In those moments where Mamet’s language soars, Chicago can be spellbinding. His virtuosity in constructing dialogue, plot-advancing or otherwise, is often most evident in his long sequences of one-on-one exchanges. This Mamet hallmark is anything but surprising coming from one of our most accomplished playwrights.

In Chicago, there are plenty of these recounted conversations. For many readers, these scenes will supply enough oomph to nudge the story onward through all this give-and-take, not to mention through the hero’s frequent ruminations on his life past and present.

Even so, the plot may not advance as compellingly as some might hope. Fans of traditional detective fiction are certainly accustomed to scenes where the hero(ine) and another character verbally volley their way to all-clarifying discovery.

But for readers attuned to another flavor of thriller — with hard-driving, less-reflective plots and spare conversation — well, maybe there’s not so much delight in store for you with this book. So, if you tend to zone out during scenes of clever repartee and mutual reflection, you might want to take a pass on Chicago.

When it gets going, the book is, at its heart, an archetypal detective story. Chicago traces its hero’s pursuit of love and truth, first in his heart-swelling romance with the virginal daughter of an Irish-American florist.

Later, when events force him into a search for her killers and an understanding of their motives, he’s drawn into a discontinuous quest through Chicagoland’s tangled undergrowth of opium dens, gang hideouts, speakeasies, nightclubs, and the city’s premier brothel, where black prostitutes service prominent white johns.

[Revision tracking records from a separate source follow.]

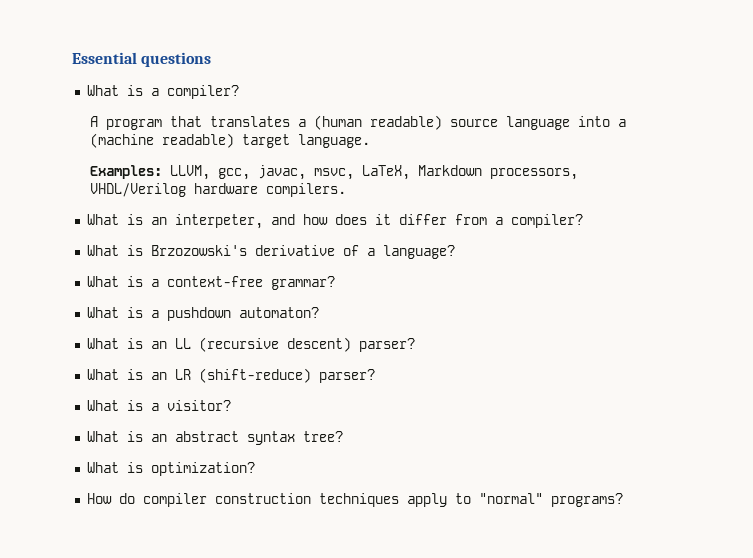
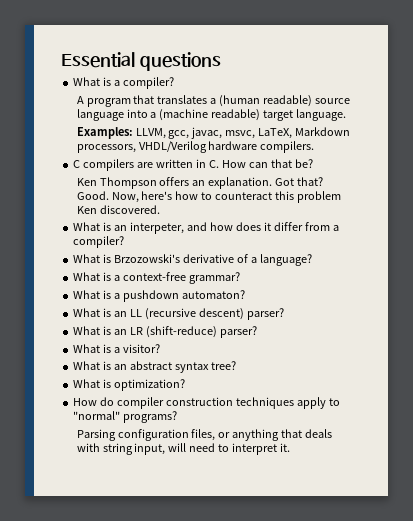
(347, 190) none -> [73,159,313,171] [76,177,324,189] [76,191,342,203] [76,205,160,214] // C compilers are written in C. How can that be? // Ken Thompson offers an explanation. Got that? Good. Now, here's how to counteract this problem Ken discovered.
(623, 500) none -> [76,429,333,441] [76,443,291,455] // Parsing configuration files, or anything that deals with string input, will need to interpret it.

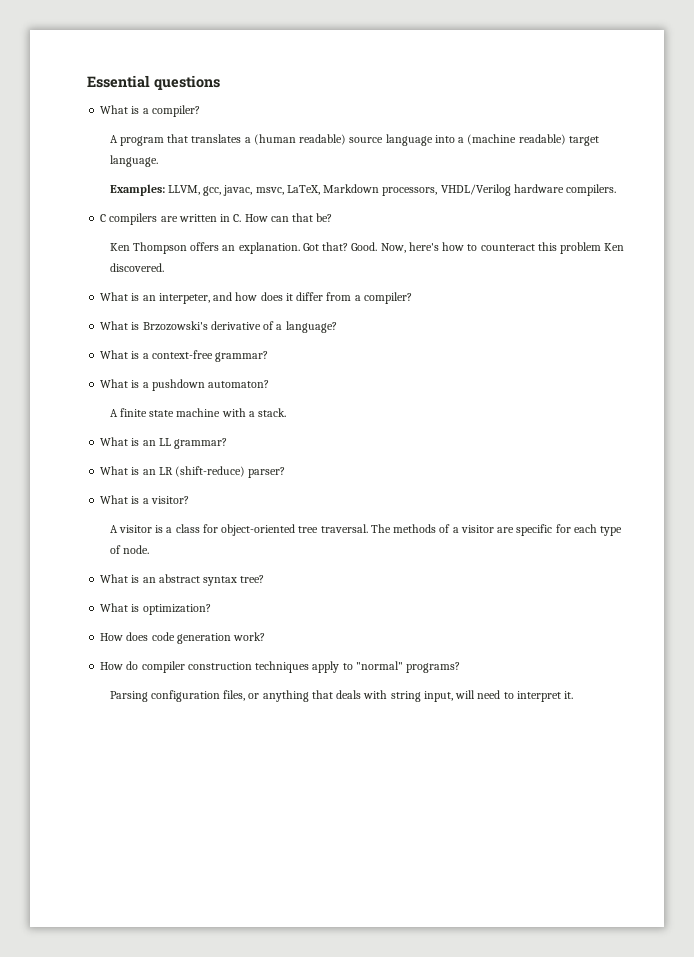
(245, 294) none -> [109,408,287,417] // A finite state machine with a stack.
[144,308,284,320] (recursive descent) parser? -> [174,438,228,449] grammar?
(161, 348) none -> [109,524,623,536] [109,545,149,554] // A visitor is a class for object-oriented tree traversal. The methods of a visitor are specific for each type of node.
(186, 385) none -> [100,632,266,644] // How does code generation work?

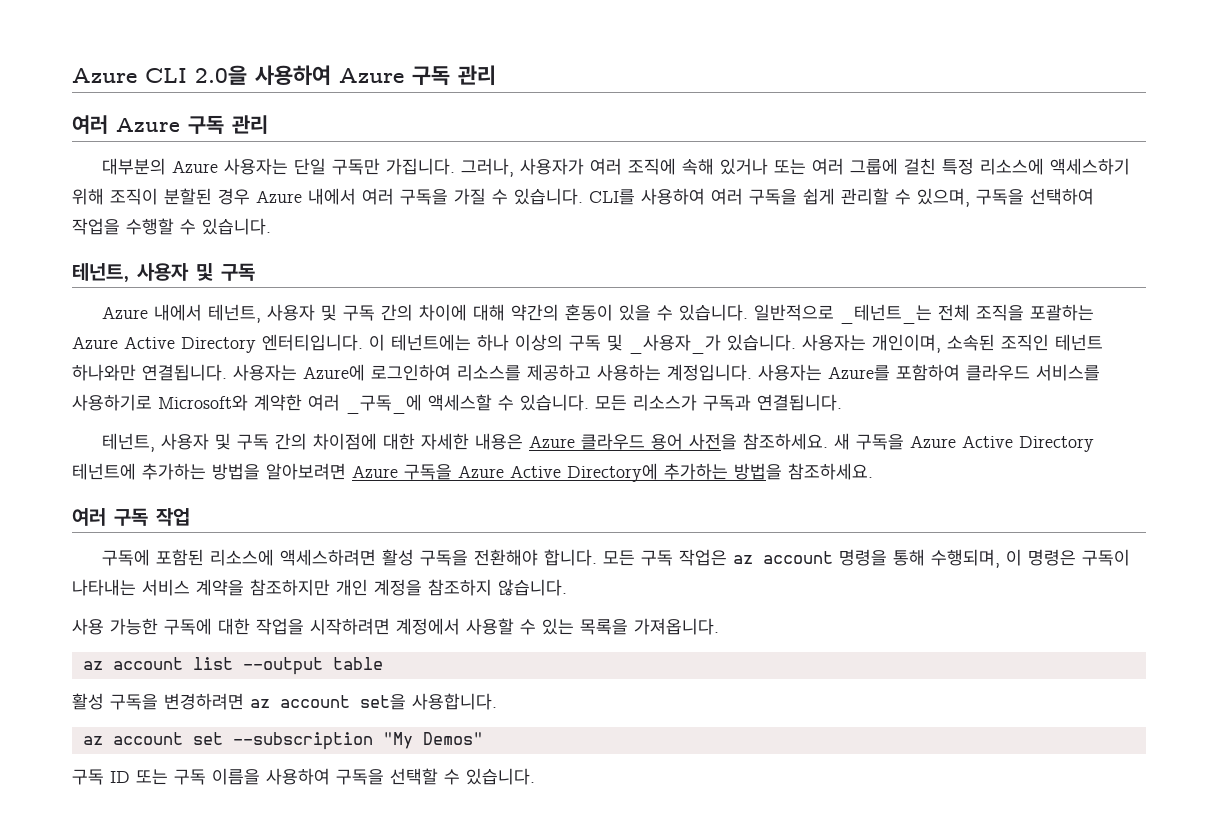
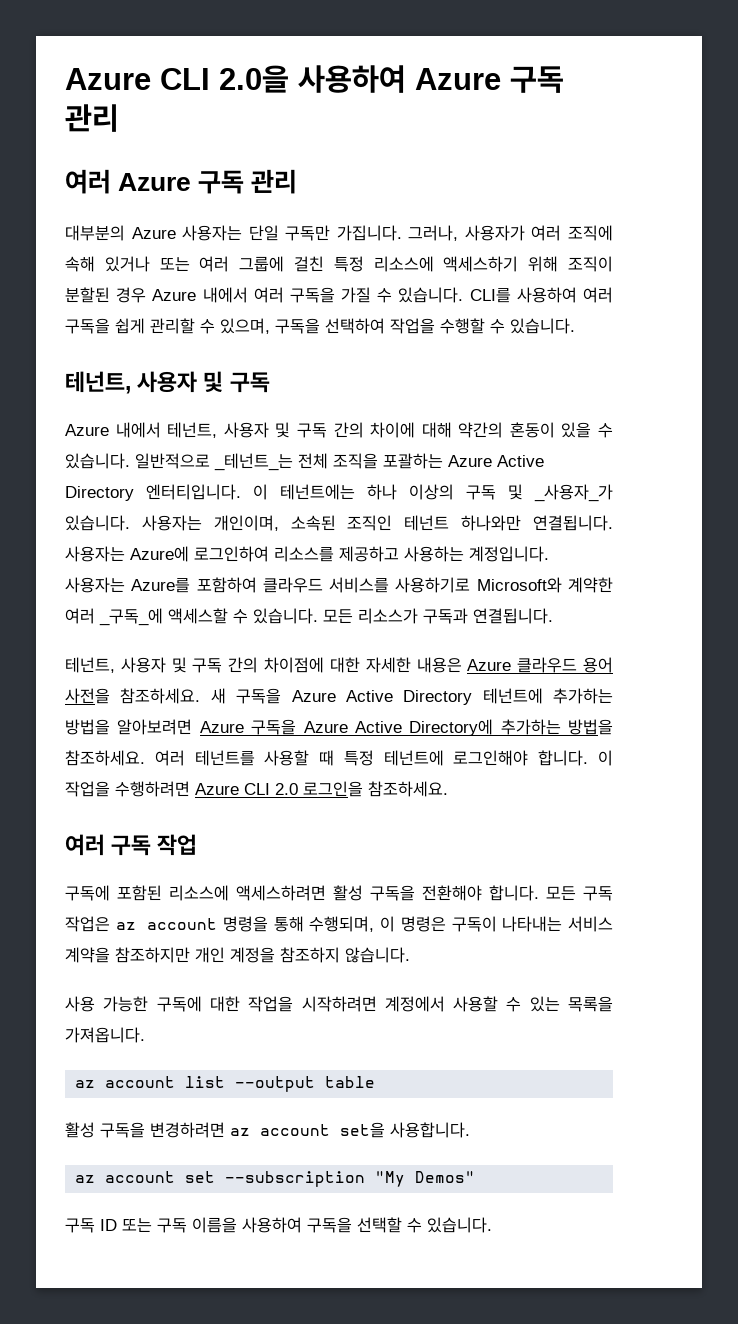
(873, 471) none -> [154,750,613,766] [65,781,448,797] 여러 테넌트를 사용할 때 특정 테넌트에 로그인해야 합니다. 이 작업을 수행하려면 Azure CLI 2.0 로그인을 참조하세요.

Mike Hodge is by turns familiarly hardboiled and touchingly lovelorn. His pilgrimage — not unlike those of quest heroes both medieval and modern — is punctuated by descents into befuddlement and debilitating confusion, though Hodge’s dark nights of the soul are largely alcohol-fueled.

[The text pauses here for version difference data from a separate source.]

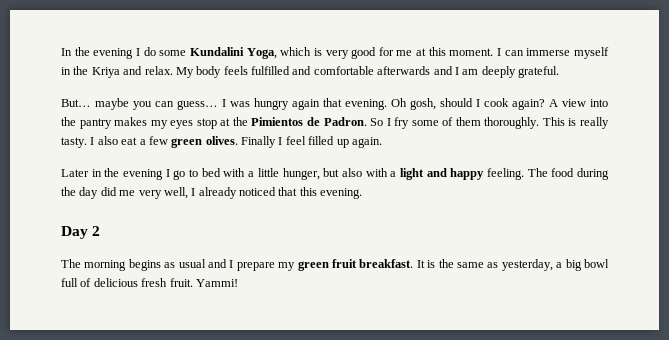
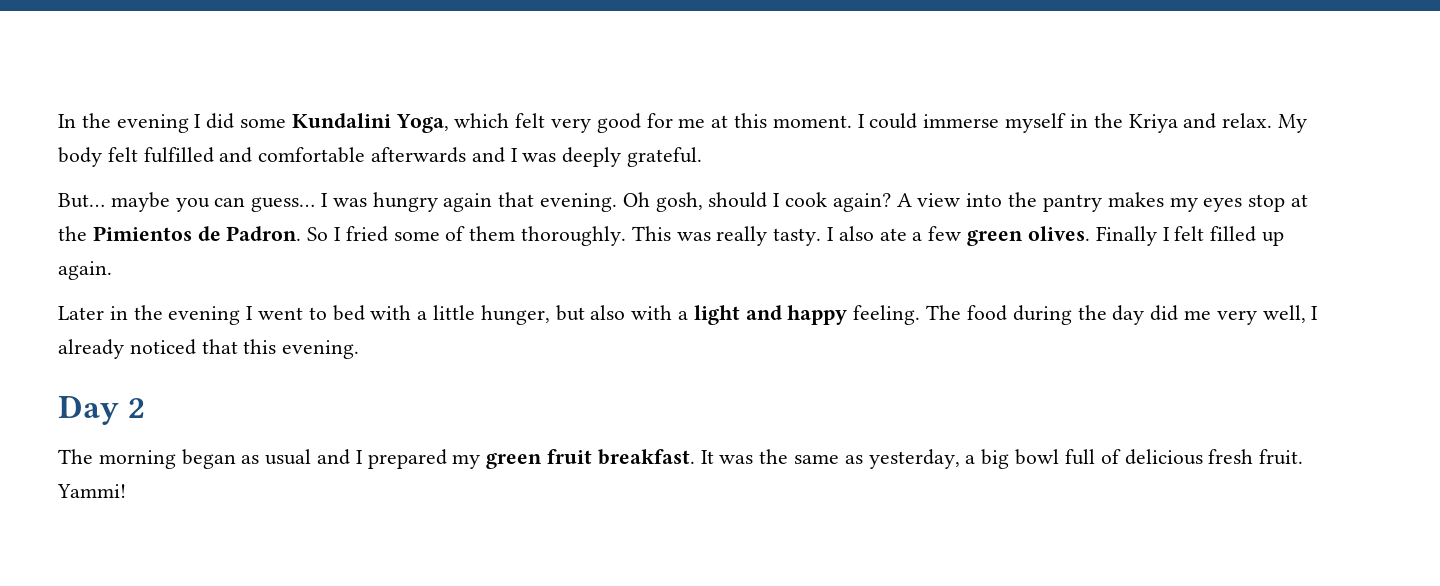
[143,47,156,56] do -> [206,113,235,129] did
[313,48,322,56] is -> [515,113,546,128] felt
[504,50,524,56] can -> [869,113,918,129] could
[223,66,248,75] feels -> [107,147,138,162] felt
[462,69,479,75] am -> [522,153,557,162] was
[394,117,410,129] fry -> [345,226,388,242] fried
[568,118,577,126] is -> [676,232,711,241] was
[121,137,138,145] eat -> [879,228,907,241] ate
[285,136,306,145] feel -> [1174,226,1205,241] felt
[173,170,186,180] go -> [258,307,304,320] went
[128,259,161,271] begins -> [181,449,236,469] began
[236,262,275,271] prepare -> [367,449,447,469] prepared
[427,260,436,268] is -> [719,455,754,464] was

As he climbs back into the light, his investigation finds new focus via his increasingly to-the-point one-on-ones with two friends, newsman Clement Parlow and Peekaboo, the madam at the aforementioned brothel.

Hodge pieces together his answer as he works his way through “button” men, gangland bosses, both the widow and the fleeing mistress of a slain, mob-connected saloon owner, a wrongly convicted black ex-con, and several others who fill in the nagging gaps that have tormented him.

Slow-moving but richly revealing, Chicago won’t please everyone who picks it up, but many readers won’t want to put it down.

Bob Duffy is a Maryland author and working consultant in branding and advertising.